▶ [REQUIRED WORK]: Please filter the entries and return only the lines that include "Kids".

======

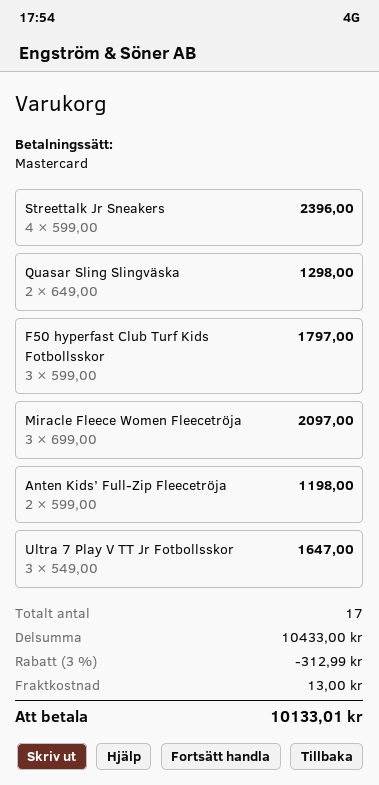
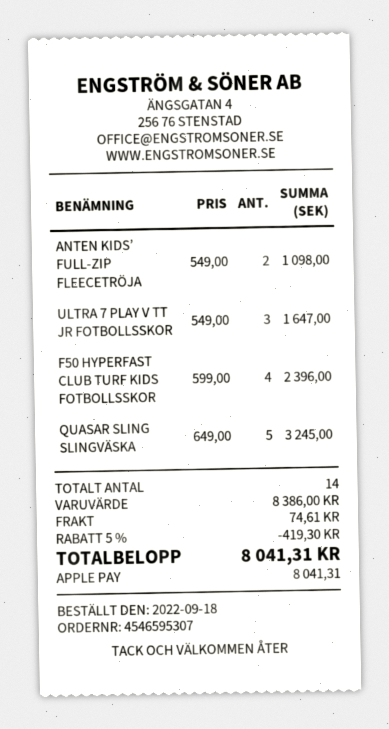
payment method: Mastercard -> Apple Pay
Streettalk Jr Sneakers: 4 x 599.00 = 2396.00 -> none
Quasar Sling Slingväska: 2 x 649.00 = 1298.00 -> 5 x 649.00 = 3245.00
F50 hyperfast Club Turf Kids Fotbollsskor: 3 x 599.00 = 1797.00 -> 4 x 599.00 = 2396.00
Miracle Fleece Women Fleecetröja: 3 x 699.00 = 2097.00 -> none
Anten Kids’ Full-Zip Fleecetröja: 2 x 599.00 = 1198.00 -> 2 x 549.00 = 1098.00
total quantity: 17 -> 14
subtotal: 10433.00 -> 8386.00
discount: 3% = 312.99 -> 5% = 419.30
shipping: 13.00 -> 74.61
total: 10133.01 -> 8041.31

======

▶ [YOUR RESPONSE]:
F50 hyperfast Club Turf Kids Fotbollsskor: 3 x 599.00 = 1797.00 -> 4 x 599.00 = 2396.00
Anten Kids’ Full-Zip Fleecetröja: 2 x 599.00 = 1198.00 -> 2 x 549.00 = 1098.00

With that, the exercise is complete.